İnsanları seviyorum, erkekleri değil.
Erkekleri sevmiyorum ben, bunu ciddi ciddi oturdum düşündüm. Hayatıma giren hiçbir erkek tam olarak okuyamamışsa içimi, içime gerçek anlamda girememişse, üstelik gözümü açtığımda erkek dediğim ilk insan bile hani kendi kişisel adem'im bile yapamamışsa bunu, sorun bende değil demektir. Ben İsa olsunlar istiyordum oysa, kimi sevsem gerçekten içimden "farkında değil misin?belki de benim kurtarıcımsın" diyorum. Kurtarmıyorlar. Sevmiyorum ama bir şeyi de inkar edemiyorum; büyük şehrin 12 cm topuklularla sendelemeden kendi ayakları üzerinde durmayı bir kişisel zafer olarak kabul eden kadınlarından olsak da herbirimiz tanıştığımız her erkekte o İsa'yı arıyoruz. Erkek nankörse, içgörüsüzse kadın da zayıf o yüzden. Düşündüm de, belki de kadınları da sevmemeliyim.

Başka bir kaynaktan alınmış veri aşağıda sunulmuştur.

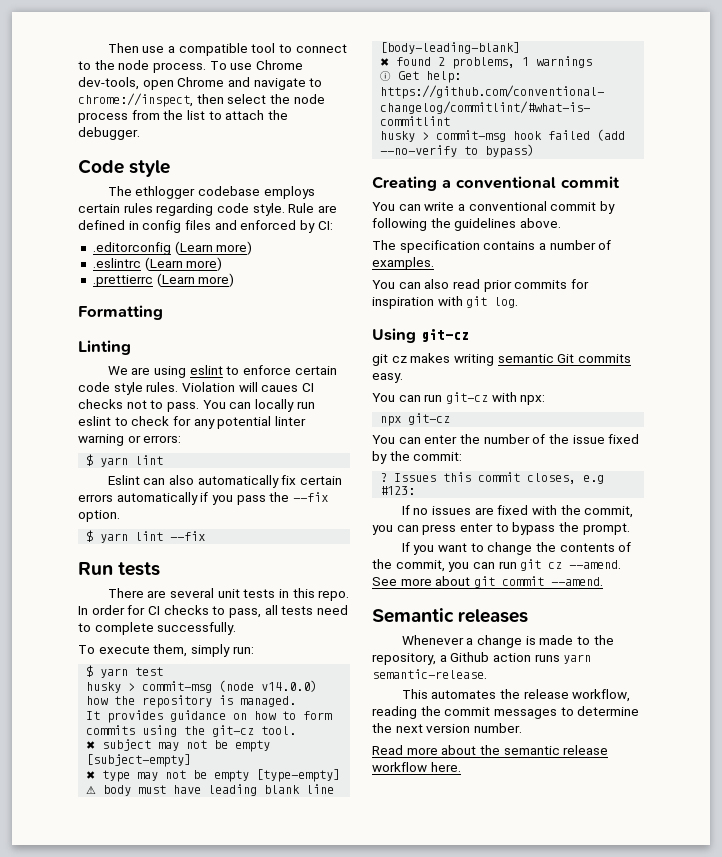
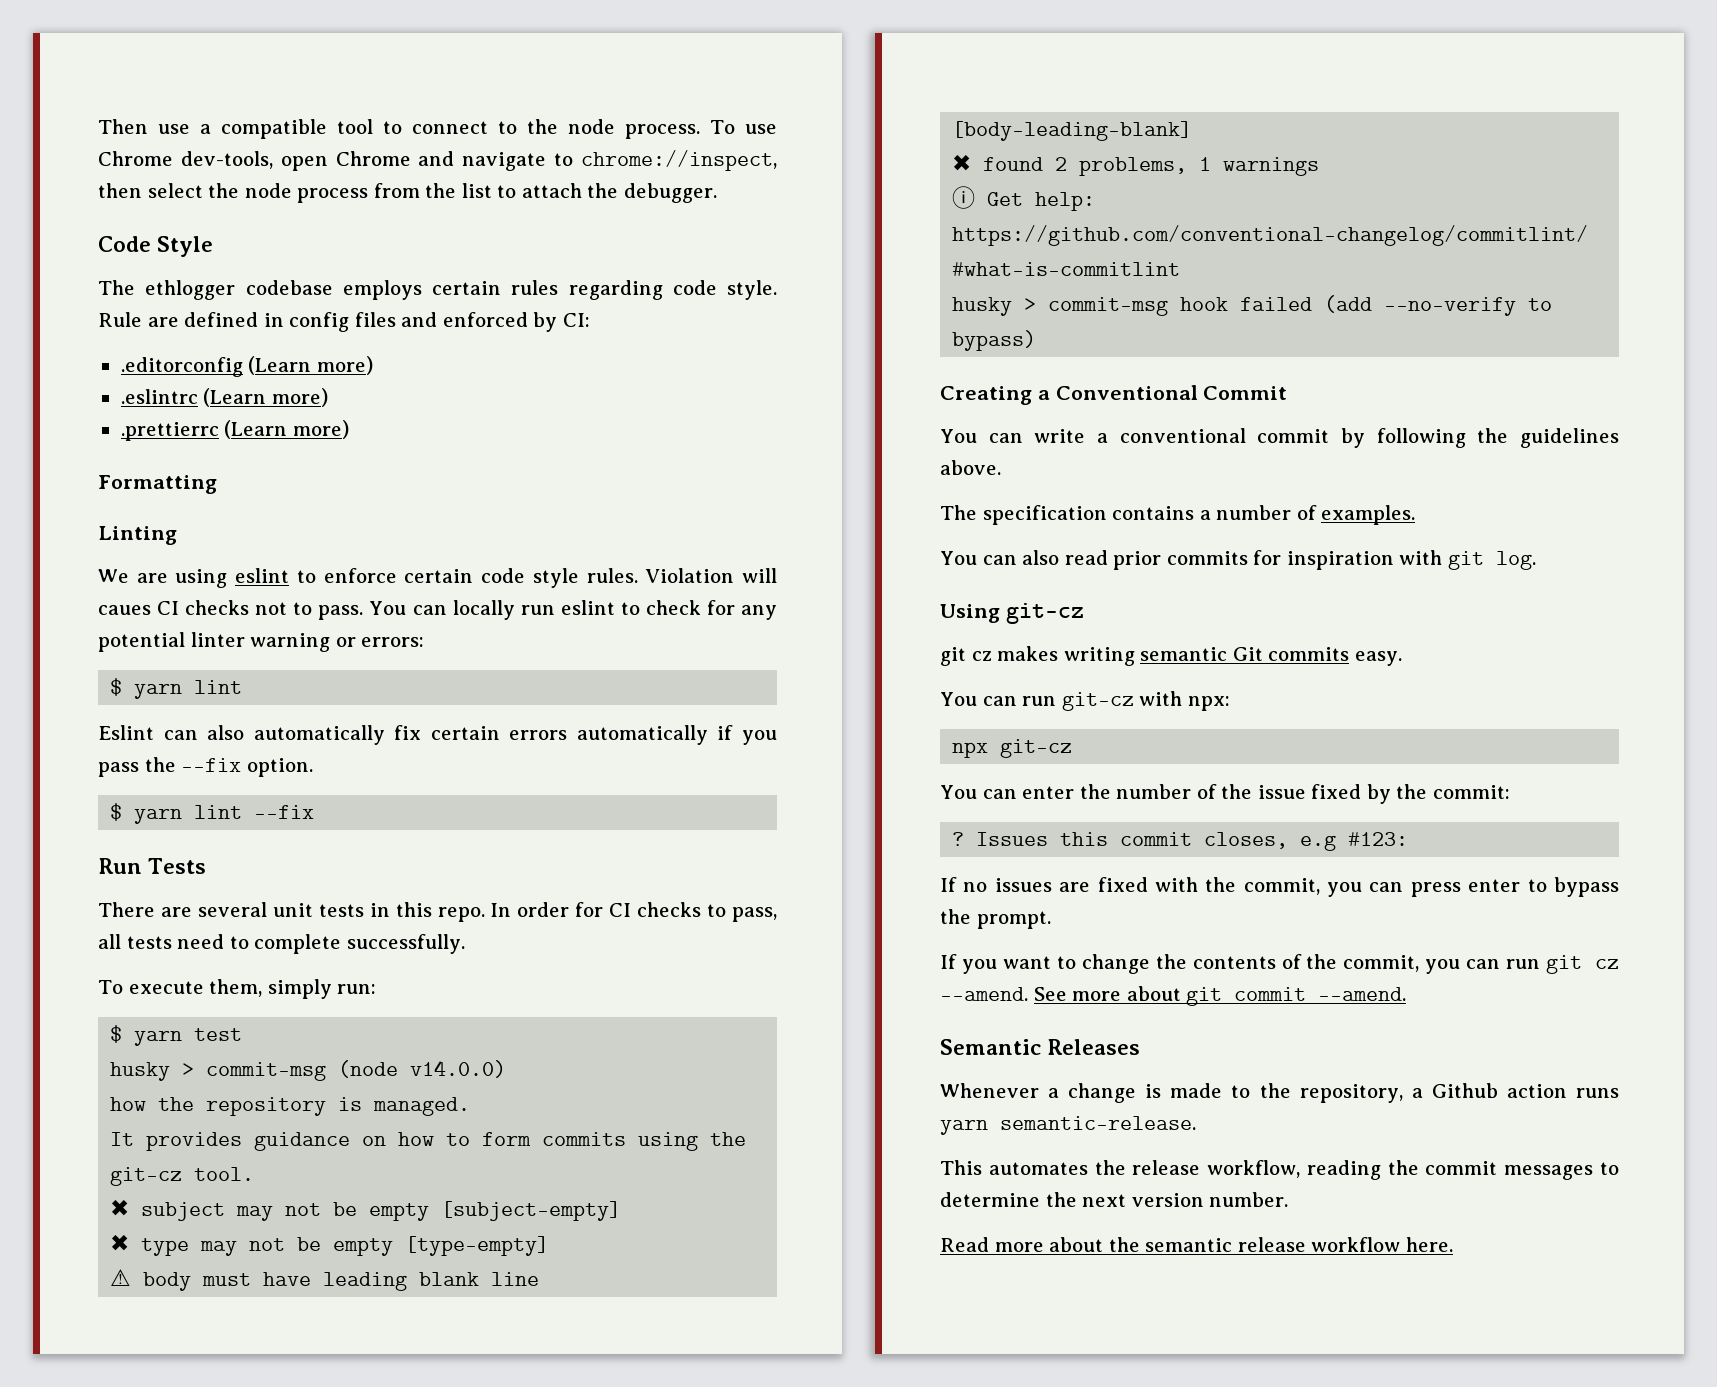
[129,160,171,177] style -> [157,236,214,257] Style
[118,562,161,576] tests -> [148,858,207,874] Tests
[456,176,620,189] conventional commit -> [1055,385,1288,400] Conventional Commit
[458,609,529,623] releases -> [1047,1039,1141,1055] Releases

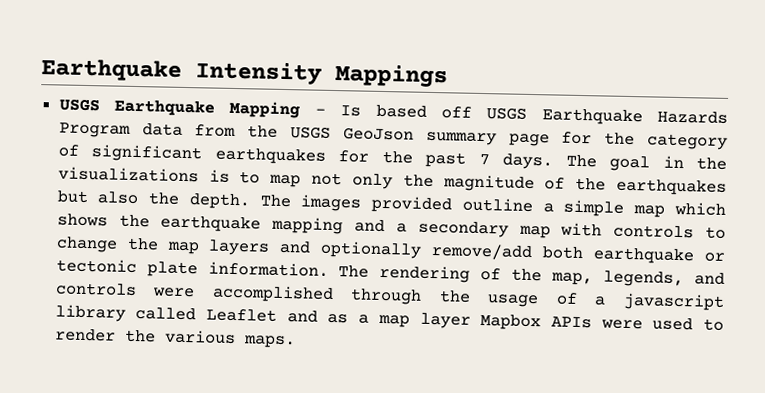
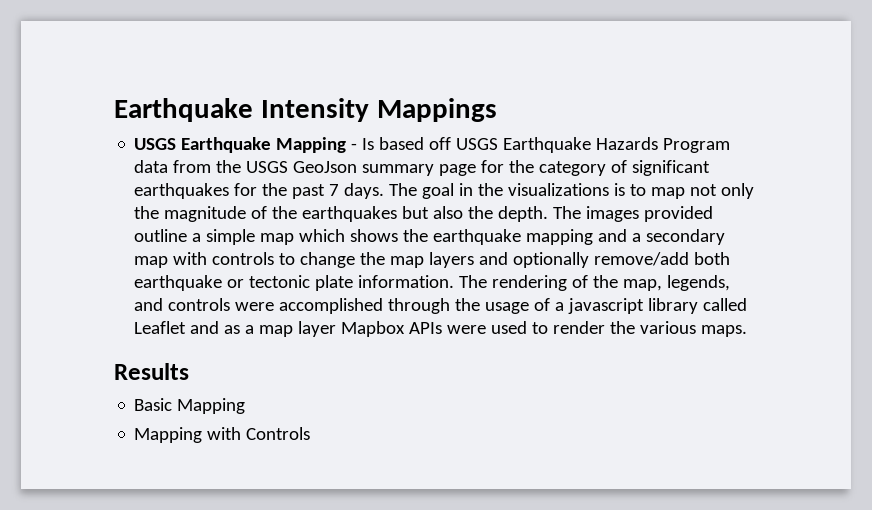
(296, 342) none -> [114,363,189,380] [134,398,246,414] [134,427,311,443] // Results // Basic Mapping // Mapping with Controls

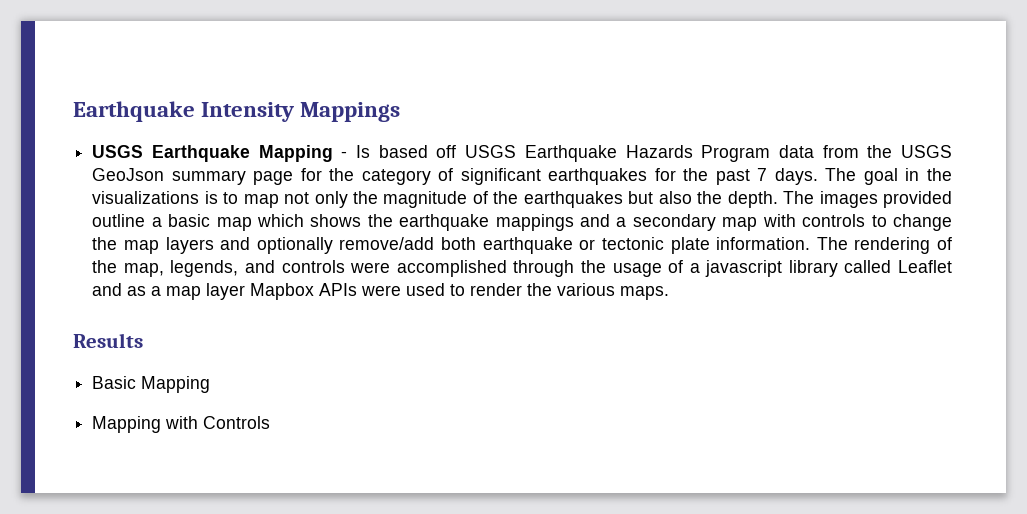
[206,229,256,245] simple -> [168,214,211,227] basic
[526,229,594,245] mapping -> [495,214,574,231] mappings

Kalabalıkta tanıdık bir erkek yüzü, yalnızken başımızı sokacak bir kol; sarıp sarmalanmak istiyoruz yani en nihayetinde. Ve sevişiyorsak eğer tamamen ait olmak istediğimizden; hepimiz Kezban'ız yani bir yerde. Erkekler anlamıyorlar, "artık büyüdün" diyorlar, bir kadının hiçbir zaman büyümediğini, bunu istese de yapamadığını göremiyorlar. Üstelik bunu biz kendimize yapıyoruz, muhtaç olduğumuzu kendimize bile itiraf edemediğimizden, erkekleri de inandırıyoruz başımıza buyruk olduğumuza. Ben değilim. İstediğimde çekip gitme, müdahale ettirmeme hakkı da bulsam kendimde birileri beni durdursun istiyorum.
Yürümekten yoruldum çünkü ben, artık "dur" desinler istiyorum.
Durdurmuyorlar.
Ben de dinlenmek için yazıyorum.
Delirmemek için.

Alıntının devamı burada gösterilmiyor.